_YOUR OBJECTIVE_.
Restate word for word the section of the entries that opens at the line containing "[415,982,651,994] ['diners-3star-restaurant.herokuapp.com'] ->" and closes at the line containing "[878,272,915,285] styling ->", both lines kept, pictures dropped.

_SUPPLIED RECORDS_.
+++++
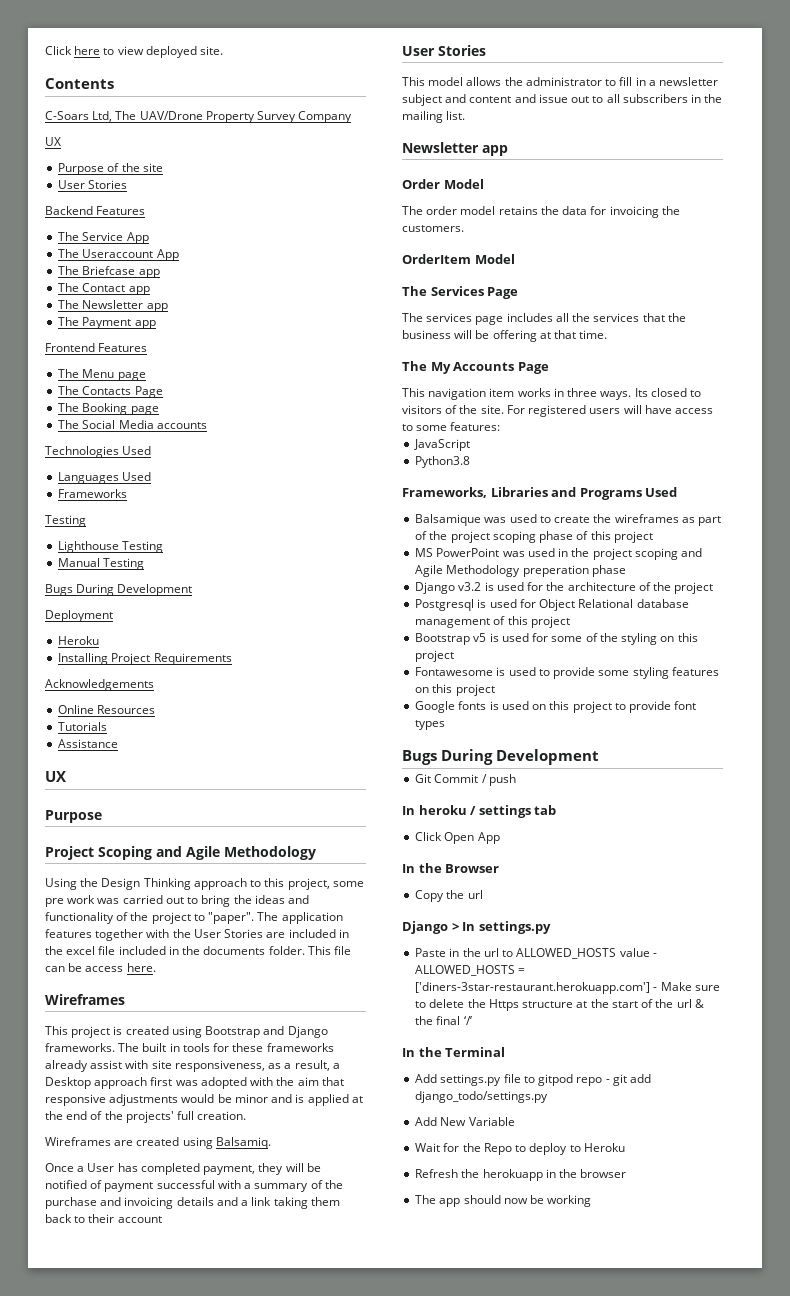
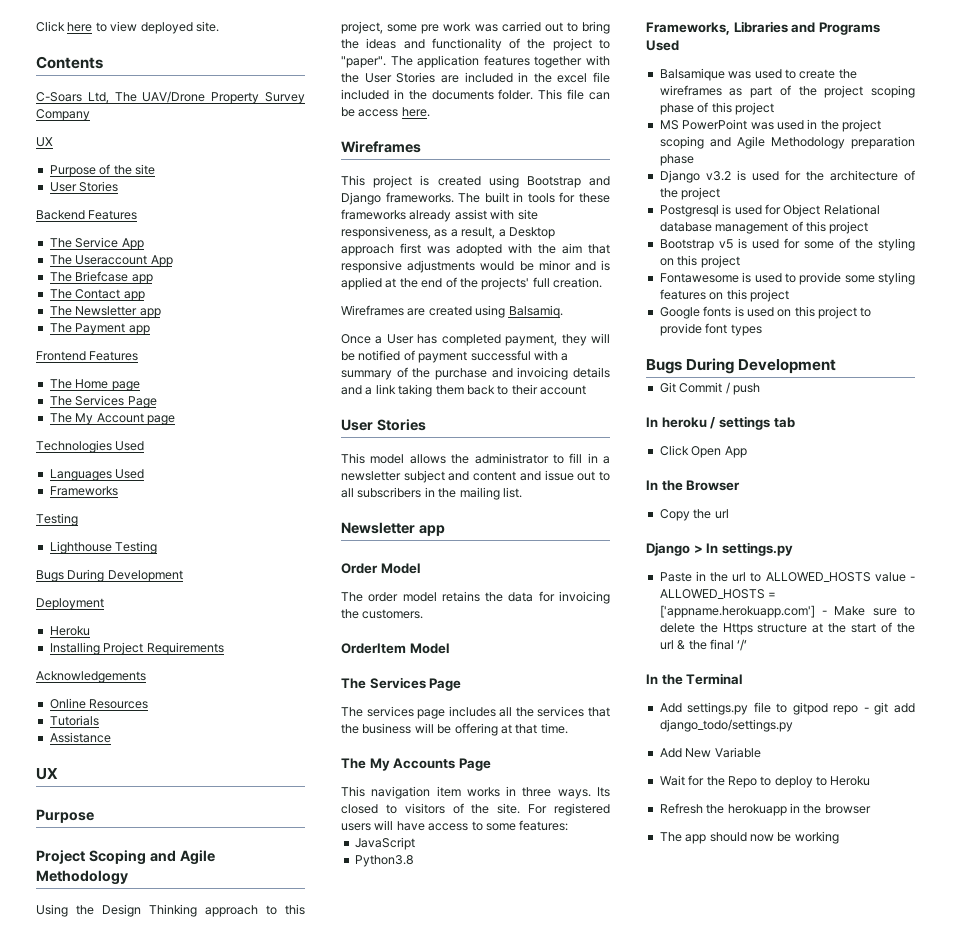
[82,369,146,381] [58,386,163,398] [58,403,159,415] [58,420,207,429] Menu page // The Contacts Page // The Booking page // The Social Media accounts -> [75,379,140,391] [49,395,157,408] [49,413,175,425] Home page // The Services Page // The My Account page
[58,558,145,570] // Manual Testing -> (158, 547) none
[522,565,589,577] preperation -> [851,136,915,149] preparation
[415,982,651,994] ['diners-3star-restaurant.herokuapp.com'] -> [659,605,815,618] ['appname.herokuapp.com']

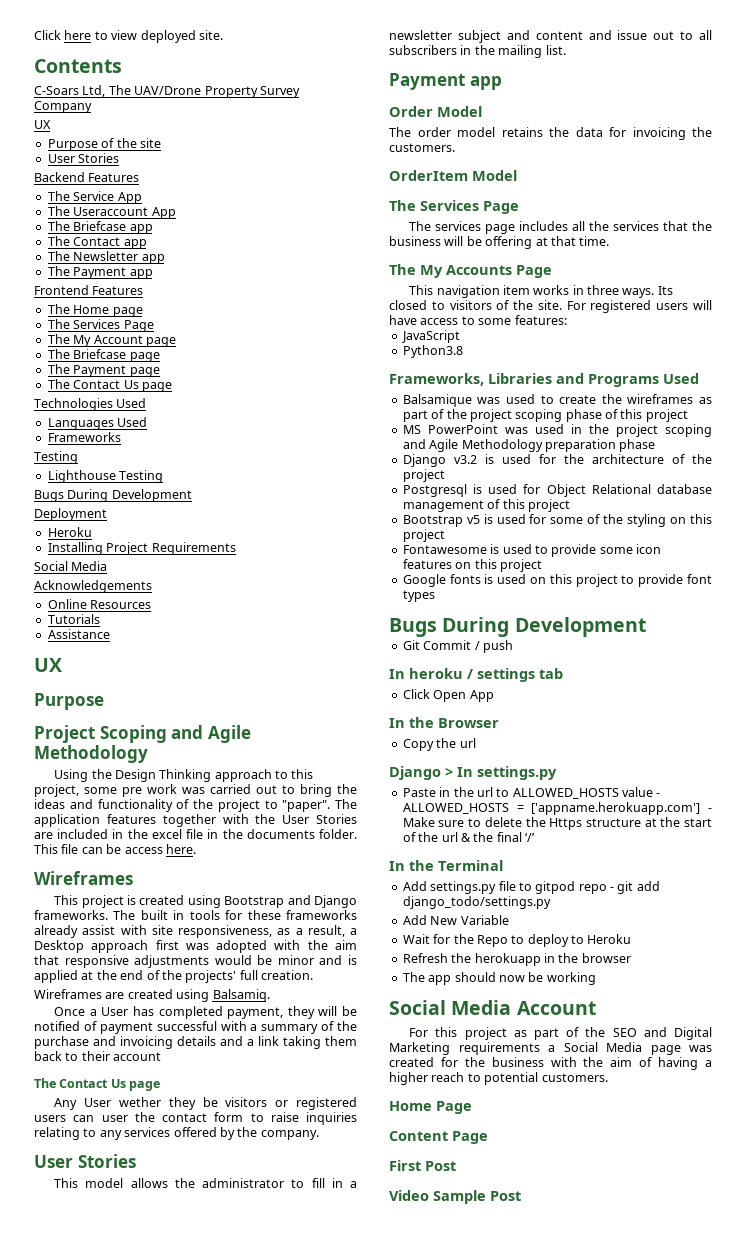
(175, 420) none -> [47,349,160,362] [47,364,160,377] [47,379,172,392] // The Briefcase page // The Payment page // The Contact Us page
(224, 648) none -> [34,561,108,571] // Social Media
[341,89,389,100] included -> (204, 834) none
(586, 390) none -> [34,1078,161,1091] [54,1097,357,1110] [34,1112,357,1125] [34,1127,319,1140] // The Contact Us page // Any User wether they be visitors or registered users can user the contact form to raise inquiries relating to any services offered by the company.
[341,522,415,534] Newsletter -> [389,73,465,90] Payment
[878,272,915,285] styling -> [636,544,661,554] icon
(839, 837) none -> [389,1000,596,1015] [409,1027,712,1040] [389,1042,712,1055] [389,1057,712,1070] [389,1072,608,1085] [389,1101,472,1114] [389,1131,488,1144] [389,1160,456,1171] [389,1190,521,1204] // Social Media Account // For this project as part of the SEO and Digital Marketing requirements a Social Media page was created for the business with the aim of having a higher reach to potential customers. // Home Page // Content Page // First Post // Video Sample Post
+++++
_COMPLETED TASK_.
[415,982,651,994] ['diners-3star-restaurant.herokuapp.com'] -> [659,605,815,618] ['appname.herokuapp.com']

(175, 420) none -> [47,349,160,362] [47,364,160,377] [47,379,172,392] // The Briefcase page // The Payment page // The Contact Us page
(224, 648) none -> [34,561,108,571] // Social Media
[341,89,389,100] included -> (204, 834) none
(586, 390) none -> [34,1078,161,1091] [54,1097,357,1110] [34,1112,357,1125] [34,1127,319,1140] // The Contact Us page // Any User wether they be visitors or registered users can user the contact form to raise inquiries relating to any services offered by the company.
[341,522,415,534] Newsletter -> [389,73,465,90] Payment
[878,272,915,285] styling -> [636,544,661,554] icon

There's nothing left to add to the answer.